The law prescribes a 30-working-day period for clearance of all Phase I applications. Most transactions are cleared in Phase I. The law specifically says that if the CCP does not raise any objection to a transaction within 30 working days of it being notified, then the transaction is deemed cleared. In practice, the CCP says that this 30-working-day period only begins to run from the time a complete application is submitted. This means that, in many cases, when you file an application before the CCP, it will usually write back to you within a week or two and demand more information. Once you furnish that, the CCP will say that the time is now running. There is no set timeline for how long it takes for a decision. In most cases, a decision is given within four weeks from the time of initial filing. In other cases, it has taken until six weeks, since the CCP cites an initially incomplete application. Very few cases involving mergers actually result in a formal investigation or inquiry, as most cases are cleared after a Phase I review.
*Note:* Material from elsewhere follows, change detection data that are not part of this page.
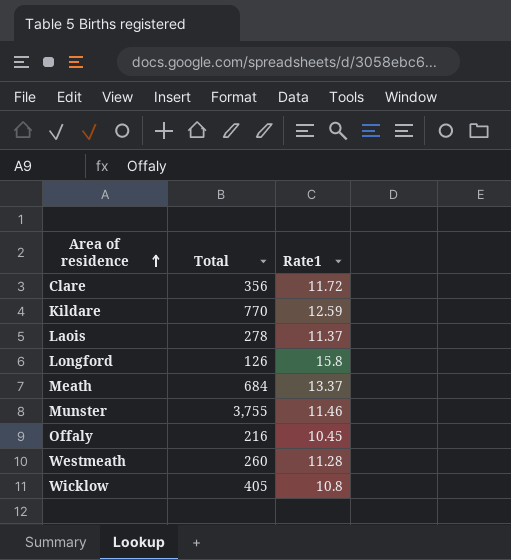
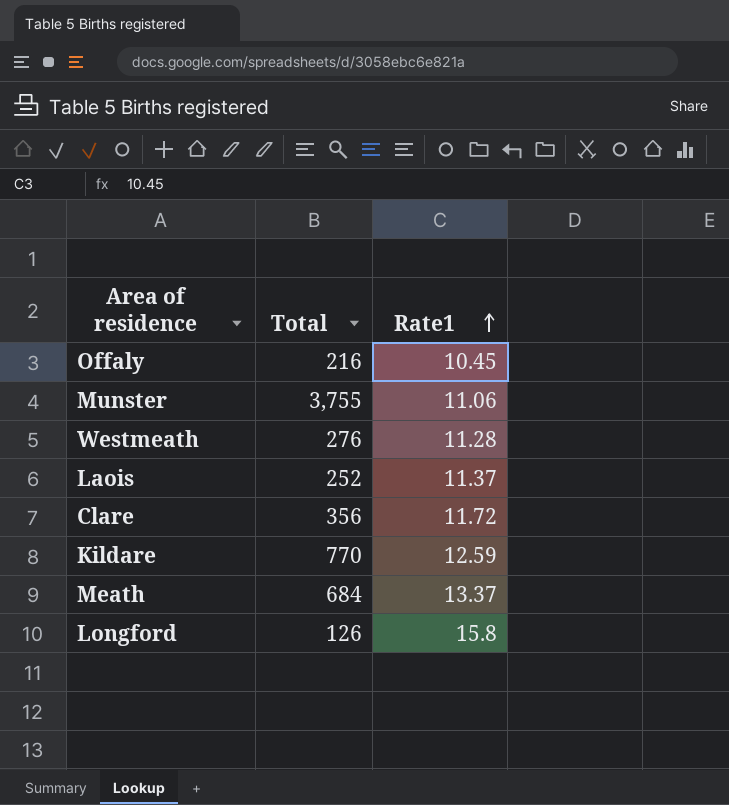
row order: Area of residence ascending -> Rate1 ascending
row Wicklow: 405 | 10.8 -> none
Munster | Rate1: 11.46 -> 11.06
Westmeath | Total: 260 -> 276
Laois | Total: 278 -> 252

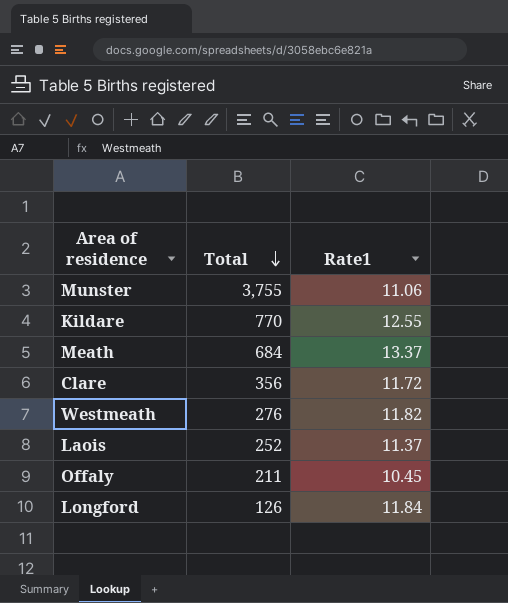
row order: Rate1 ascending -> Total descending
Kildare | Rate1: 12.59 -> 12.55
Westmeath | Rate1: 11.28 -> 11.82
Offaly | Total: 216 -> 211
Longford | Rate1: 15.8 -> 11.84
The inquiry or investigation for a Phase I review is largely informal in the sense that no formal reports are compiled and only final clearances are issued. Lawyers and representatives routinely meet officers of the CCP’s mergers department to explain their transactions after filing of formal clearance applications - although such meetings are not mandatory or necessary in each case. In the event the CCP feels the need for a detailed formal investigation or inquiry, the process involves the following steps:

  • appointment of inquiry officers by the CCP through a written authorisation;
  • gathering of preliminary information by an inquiry team - this information may have come into the possession of the inquiry team as a result of its independent efforts or by virtue of the CCP’s general powers to call on undertakings to furnish information on matters that may have an adverse impact on competition;
  • interviews with representatives of relevant undertakings. However, this is not a mandatory step, as the CCP interprets the law as not requiring any right of hearing at the investigation or inquiry stage. This view, it is submitted, is consistent with the letter and spirit of the law. However, at times the CCP will of its own accord interview representatives of relevant undertakings; and
  • once the inquiry is complete, the inquiry officers will make a recommendation - either for issuance of a show-cause notice and initiation of proceedings or closing the file because of insufficient evidence.

No penalty has been imposed by the CCP since its inception in 2007 on parties to a merger transaction.

The investigation procedure outlined herein would generally only take place if a third party files a formal complaint regarding the merger or if the CCP intends to proceed against merger parties for not notifying a merger that meets the thresholds.